> _WHAT TO PRODUCE_
The answer must be every line from the entries below that includes "Segmentation".

Revision tracking records:
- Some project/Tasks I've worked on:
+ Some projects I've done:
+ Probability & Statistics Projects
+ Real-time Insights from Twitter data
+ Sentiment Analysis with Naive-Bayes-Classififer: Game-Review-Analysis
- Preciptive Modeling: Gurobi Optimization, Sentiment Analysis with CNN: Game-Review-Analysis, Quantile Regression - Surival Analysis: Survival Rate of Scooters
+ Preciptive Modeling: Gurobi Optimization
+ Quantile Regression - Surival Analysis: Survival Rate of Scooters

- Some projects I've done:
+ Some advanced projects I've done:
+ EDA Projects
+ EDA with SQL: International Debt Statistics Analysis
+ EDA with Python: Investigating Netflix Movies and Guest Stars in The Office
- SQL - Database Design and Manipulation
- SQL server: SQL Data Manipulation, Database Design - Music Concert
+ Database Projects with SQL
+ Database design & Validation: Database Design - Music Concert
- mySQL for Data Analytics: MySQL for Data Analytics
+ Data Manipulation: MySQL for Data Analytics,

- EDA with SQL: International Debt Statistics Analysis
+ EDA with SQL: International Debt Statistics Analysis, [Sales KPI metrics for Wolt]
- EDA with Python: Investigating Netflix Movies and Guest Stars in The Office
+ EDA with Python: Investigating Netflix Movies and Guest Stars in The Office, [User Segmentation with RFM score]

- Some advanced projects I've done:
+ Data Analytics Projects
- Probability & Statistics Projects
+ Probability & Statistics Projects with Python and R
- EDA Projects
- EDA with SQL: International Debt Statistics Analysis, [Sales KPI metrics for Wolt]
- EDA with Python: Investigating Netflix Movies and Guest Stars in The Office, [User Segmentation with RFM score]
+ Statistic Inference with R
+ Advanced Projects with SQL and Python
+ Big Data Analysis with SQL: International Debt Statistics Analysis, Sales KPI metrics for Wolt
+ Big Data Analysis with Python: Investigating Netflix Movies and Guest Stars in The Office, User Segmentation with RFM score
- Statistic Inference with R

> _RESULT OF THE EXERCISE_
+ EDA with Python: Investigating Netflix Movies and Guest Stars in The Office, [User Segmentation with RFM score]
- EDA with Python: Investigating Netflix Movies and Guest Stars in The Office, [User Segmentation with RFM score]
+ Big Data Analysis with Python: Investigating Netflix Movies and Guest Stars in The Office, User Segmentation with RFM score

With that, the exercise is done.